Invariant: each flagged row has a slice present in both metric maps, both metric values are finite, the slice has enough examples for a release gate, new - old is greater than the non-negative regression budget, and missing, newly added, or underpowered slices are reported separately instead of being silently treated as zero.

from math import isfinite
from numbers import Integral, Real


def _finite_number(value, name):
    if isinstance(value, bool) or not isinstance(value, Real) or not isfinite(value):
        raise ValueError(f"{name} must be a finite number")
    return float(value)


def _count(value, name):
    if isinstance(value, bool) or not isinstance(value, Integral) or value < 0:
        raise ValueError(f"{name} must be a non-negative integer")
    return int(value)


def slices_over_budget(old_metrics, new_metrics, budget, slice_counts=None, min_count=1):
    budget = _finite_number(budget, "budget")
    if budget < 0:
        raise ValueError("budget must be non-negative for lower-is-better metrics")
    min_count = _count(min_count, "min_count")
    if min_count == 0:
        raise ValueError("min_count must be positive for a release gate")

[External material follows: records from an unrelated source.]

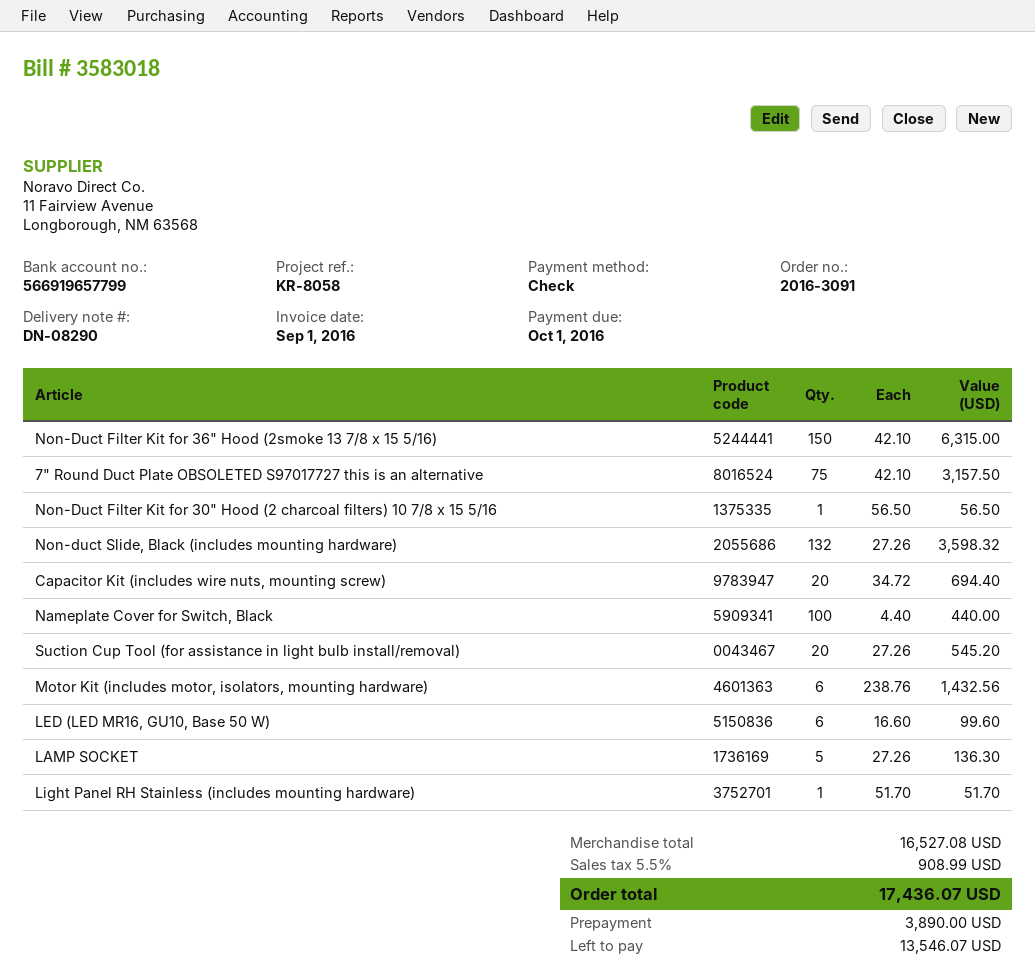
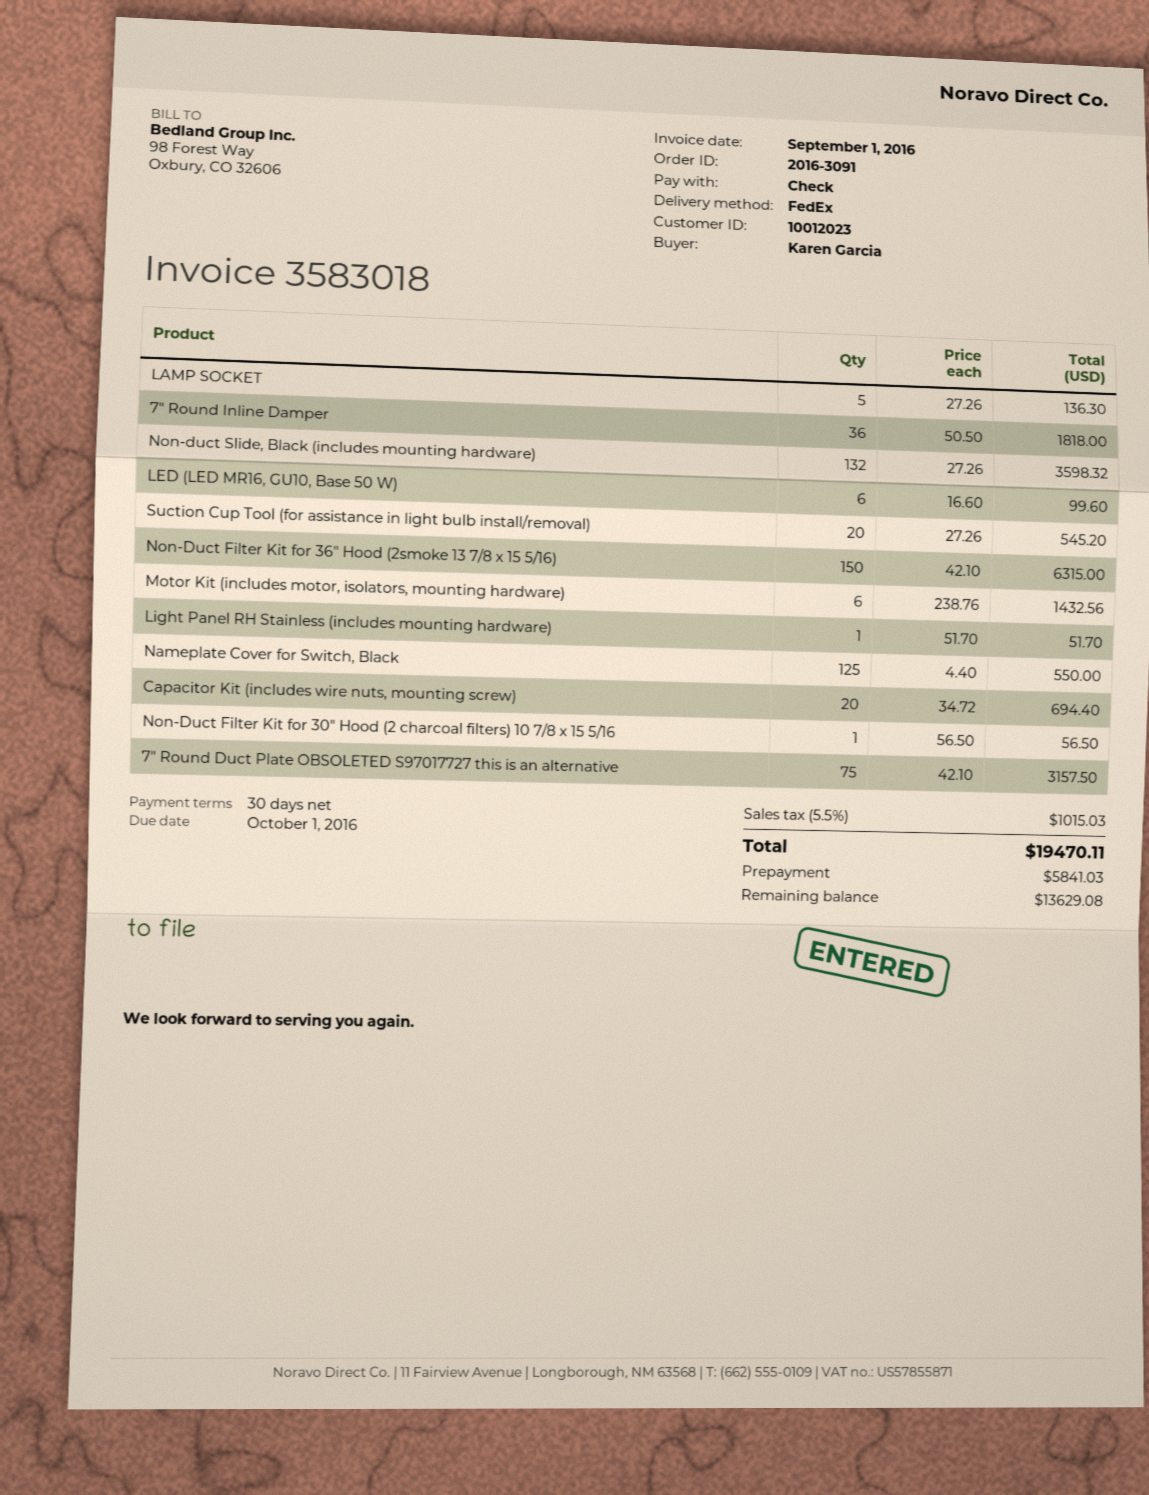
Nameplate Cover for Switch, Black: 100 x 4.40 = 440.00 -> 125 x 4.40 = 550.00
7" Round Inline Damper: none -> 36 x 50.50 = 1818.00
tax: 5.5% = 908.99 -> 5.5% = 1015.03
total: 17436.07 -> 19470.11
deposit: 3890.00 -> 5841.03
balance: 13546.07 -> 13629.08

    missing_in_new = sorted(set(old_metrics) - set(new_metrics))
    new_only = sorted(set(new_metrics) - set(old_metrics))
    flagged = []
    underpowered = []
    for name in sorted(set(old_metrics) & set(new_metrics)):
        old_value = _finite_number(old_metrics[name], f"{name} old metric")
        new_value = _finite_number(new_metrics[name], f"{name} new metric")
        if slice_counts is not None:
            support = _count(slice_counts.get(name, 0), f"{name} count")
            if support < min_count:
                underpowered.append({"slice": name, "count": support})
                continue
        delta = new_value - old_value
        if delta > budget:
            flagged.append({
                "slice": name,
                "old": old_value,
                "new": new_value,
                "delta": delta,
            })
    return {
        "flagged": flagged,
        "missing_in_new": missing_in_new,
        "new_only": new_only,
        "underpowered": underpowered,
    }